Bei Yaiza auf Lanzarote droht die Attraktion zu versiegen
„Schönste Gemeinde Lanzarotes“ – ein Titel, den die Einwohner von Yaiza auf Lanzarote sich durchaus verdient haben, nachdem ihr Dorf im 18. Jahrhundert ganz und gar von einem Vulkanausbruch zerstört worden war. Landwirtschaft war nicht mehr möglich. Da konzentrierte man sich darauf, die alte Pracht wieder aufleben zu lassen. Und das, wie es scheint, mit großem Erfolg.

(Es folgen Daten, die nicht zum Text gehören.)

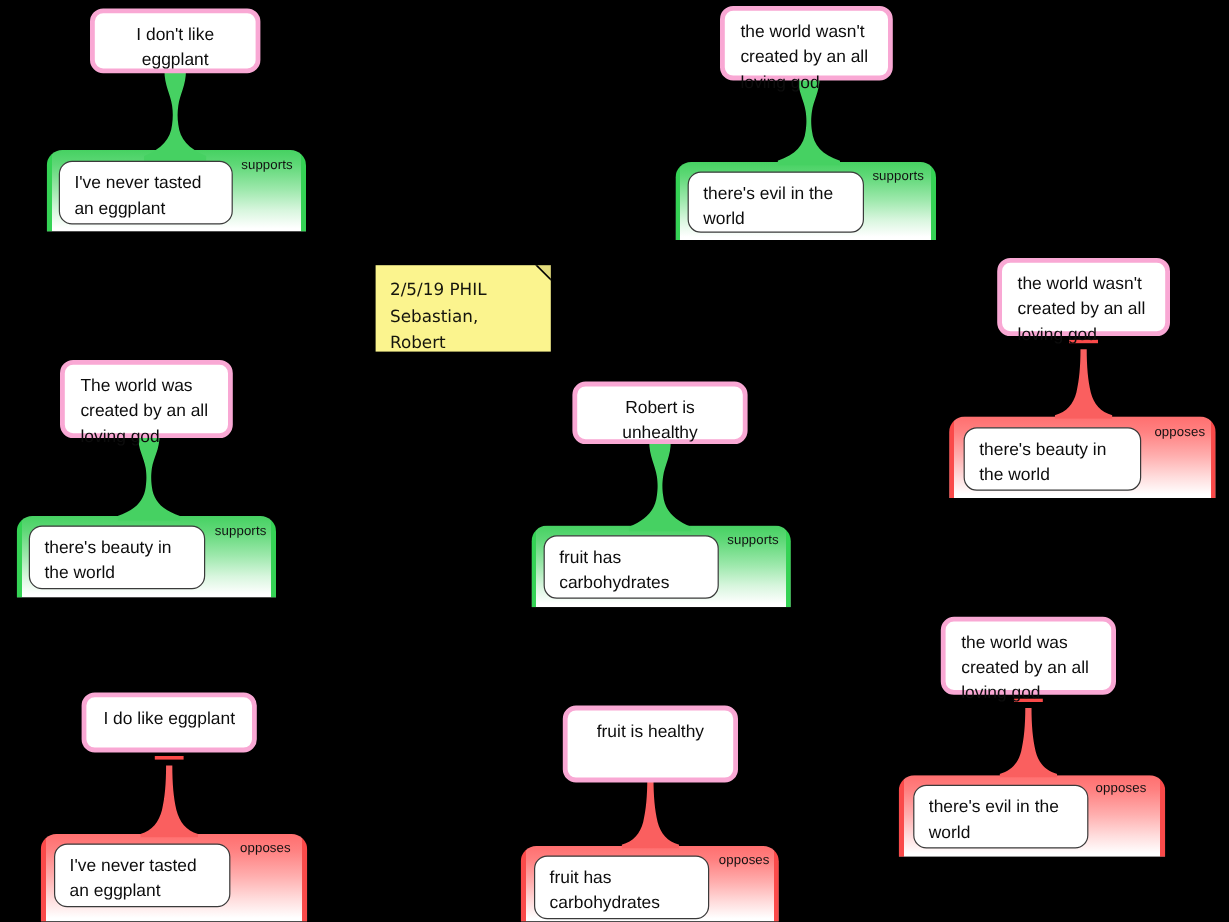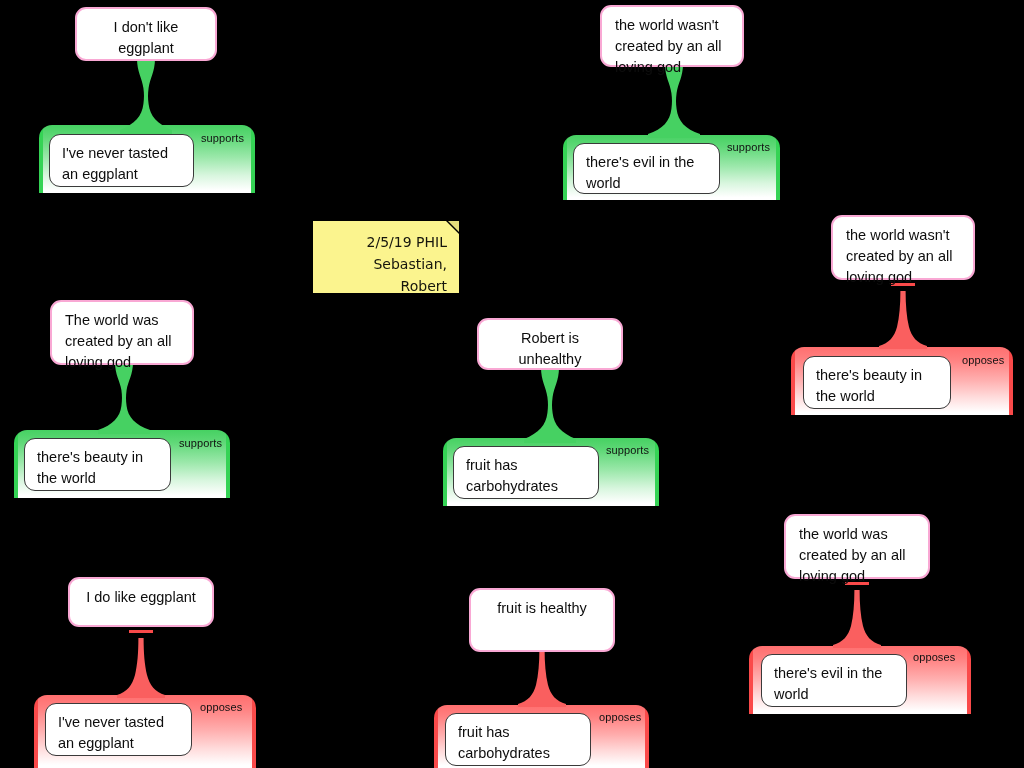--- a/index.html
+++ b/index.html
@@ -35,7 +35,7 @@
     position: absolute;
     box-sizing: border-box;
     background: #ffffff;
-    border: 2px solid #f9a8d4;
+    border: 4px solid #f9a8d4;
     border-radius: 11px;
     padding: 8px 13px;
     font-size: 14.5px;

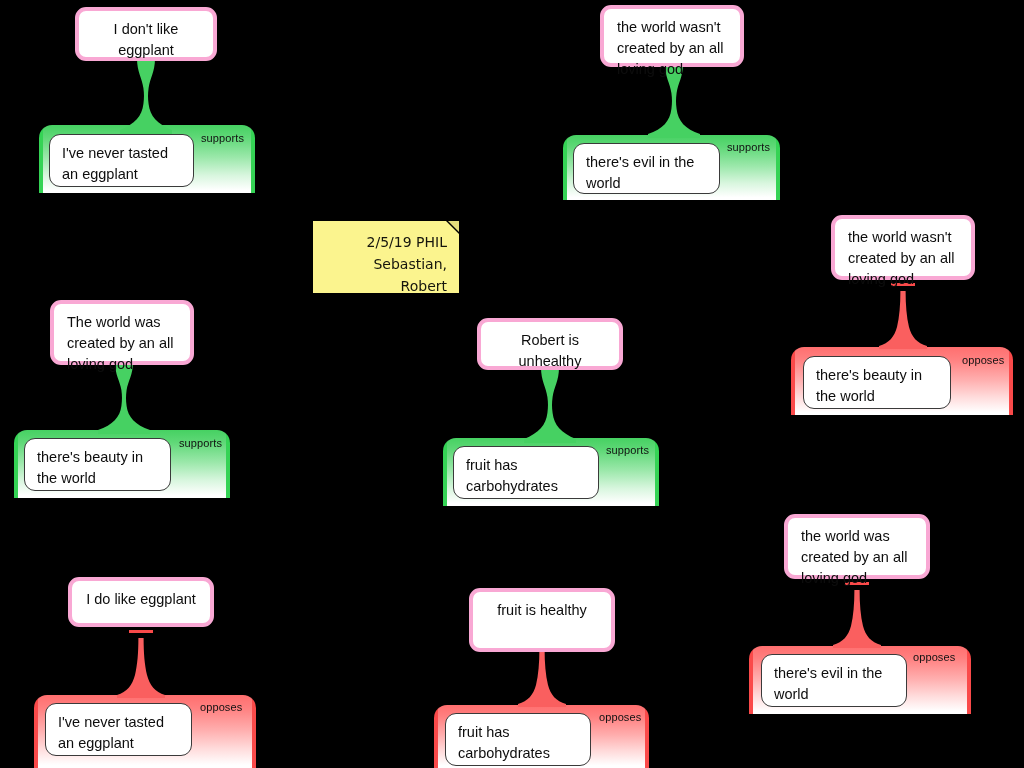--- a/index.html
+++ b/index.html
@@ -202,7 +202,7 @@
     <div class="relation-label" style="left:179px; top:437px; z-index:3;">supports</div>
   </div>
 
-  <div class="sticky-note" style="left:313px; top:221px; width:146px; height:72px;text-align:right;">
+  <div class="sticky-note" style="left:313px; top:221px; width:146px; height:72px;">
     <span class="fold"></span>
     <span class="fold-inner"></span>
     <span class="note-text">2/5/19 PHIL</span>

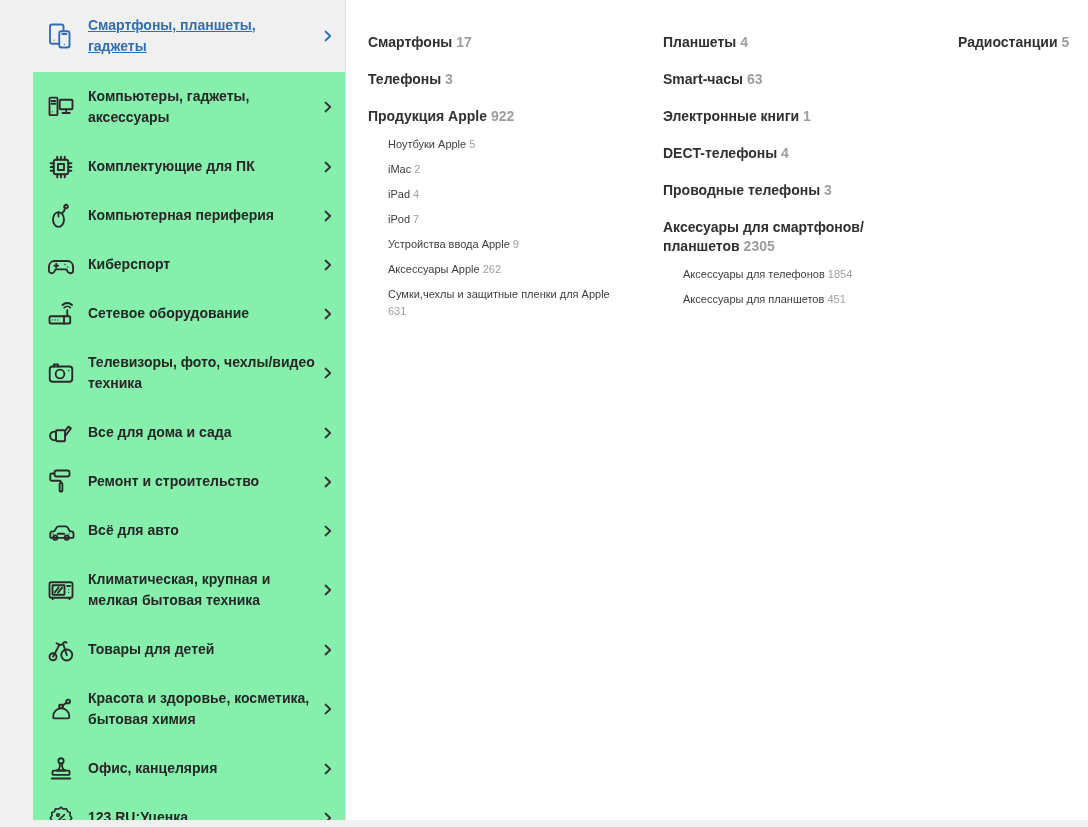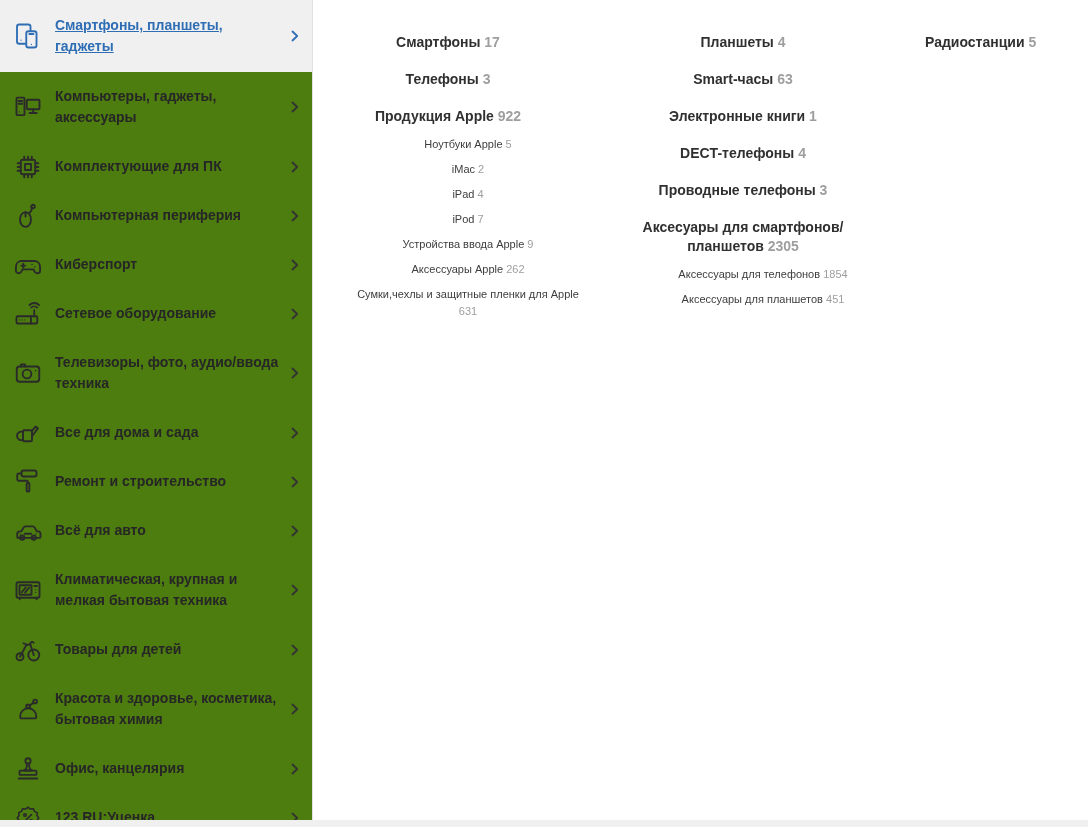--- a/index.html
+++ b/index.html
@@ -14,8 +14,9 @@
 
   
   .sidebar {
+    margin-left:33px;
     width:313px; flex:0 0 313px;
-    background:#4d7c0f;
+    background:#86efac;
     border-right:1px solid #e2e2e2;
     box-sizing:border-box;
   }

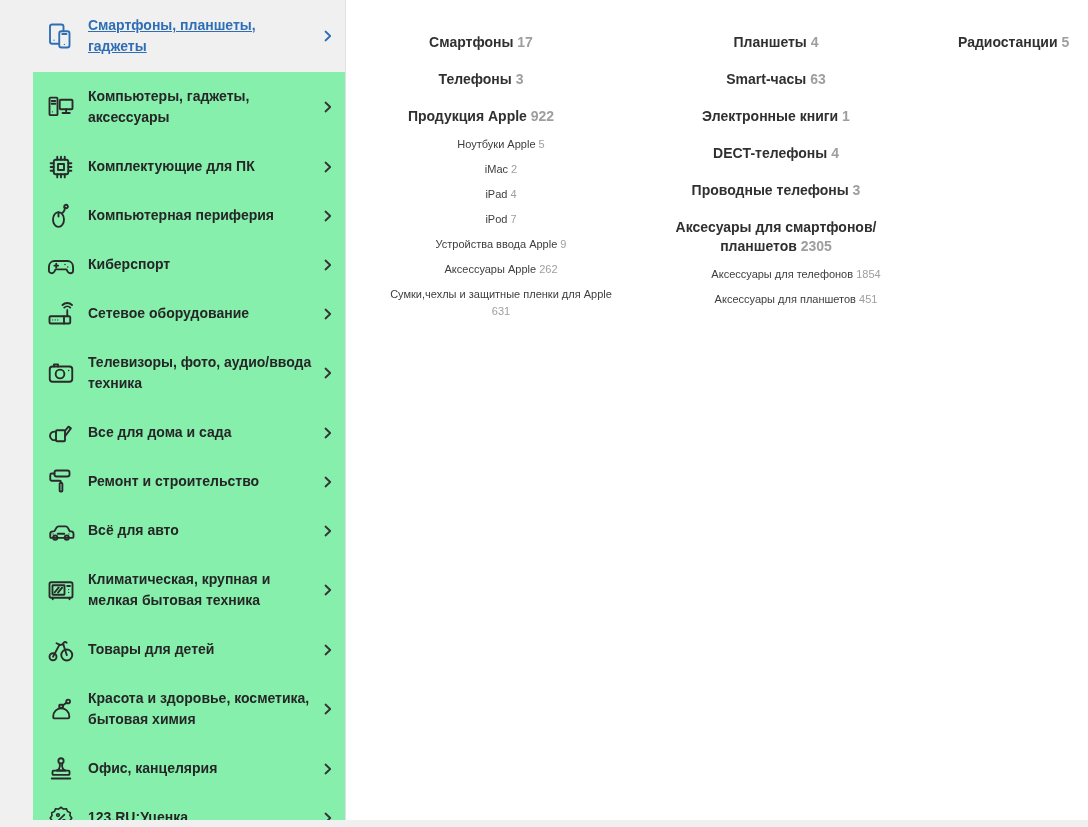--- a/index.html
+++ b/index.html
@@ -48,7 +48,6 @@
     padding:33px 0 4px 22px;
     display:flex; align-items:flex-start;
     box-sizing:border-box;
-    text-align:center;
   }
   .fcol { width:295px; flex:0 0 295px; }
   .fcol:last-child { width:auto; flex:0 0 auto; }

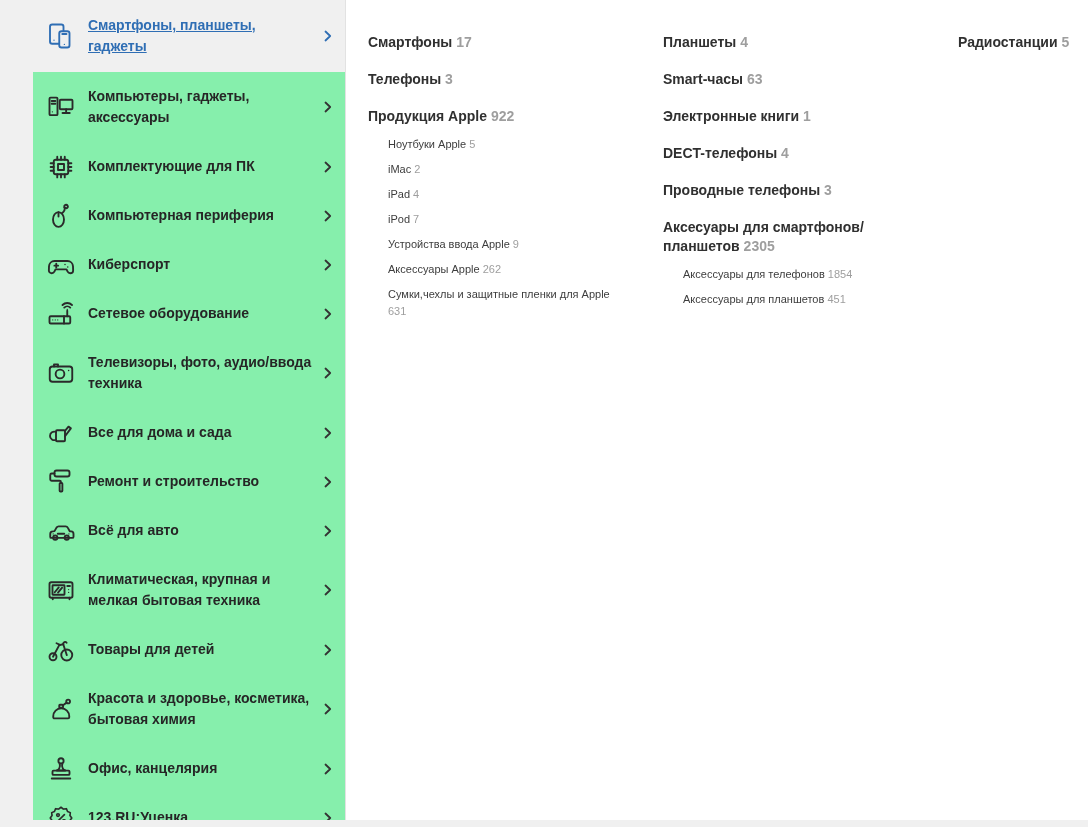--- a/index.html
+++ b/index.html
@@ -205,7 +205,7 @@
             <circle cx="18.1" cy="9.9" r="0.6" fill="currentColor" stroke="none"></circle>
           </svg>
         </span>
-    <span class="side-label">Телевизоры, фото, аудио/ввода техника</span>
+    <span class="side-label">Телевизоры, фото, чехлы/видео техника</span>
     <span class="side-chev">
           <svg width="8" height="12" viewBox="0 0 8 12">
             <polyline points="1.5,1.5 6.2,6 1.5,10.5" fill="none" stroke="currentColor" stroke-width="1.8" stroke-linecap="round" stroke-linejoin="round"></polyline>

Yaiza auf Lanzarote lebt heute vor allem vom Tourismus und auch dem Weinbau. Es gehört zu den sieben Gemeinden der Insel, zählt knapp 9.600 Einwohner und hat eine Fläche von rund 211 Quadratkilometern. Einer der Orte der Gemeinde ist El Golfo. Berühmt ist er für den Vulkankrater nur knapp 30 Meter von der Küste entfernt. Er ist mit seinem Kratersee, dem Charco de los Clicos, die Attraktion auf Lanzarote. Die grün schimmernde Lagune hat ihre Farbe den Algen zu verdanken. Der Name rührt von den Clicos her. Meeresfrüchte, die dort gefunden wurden.
Allerdings droht die Attraktion bei Yaiza auf Lanzarote langsam zu versiegen. Es besteht zwar eine Verbindung zum Meer und somit ein Ausgleich zum verdunsteten Wasser, doch das Gleichgewicht scheint gestört. Bleibt zu hoffen, dass Wissenschaftler eine Lösung finden.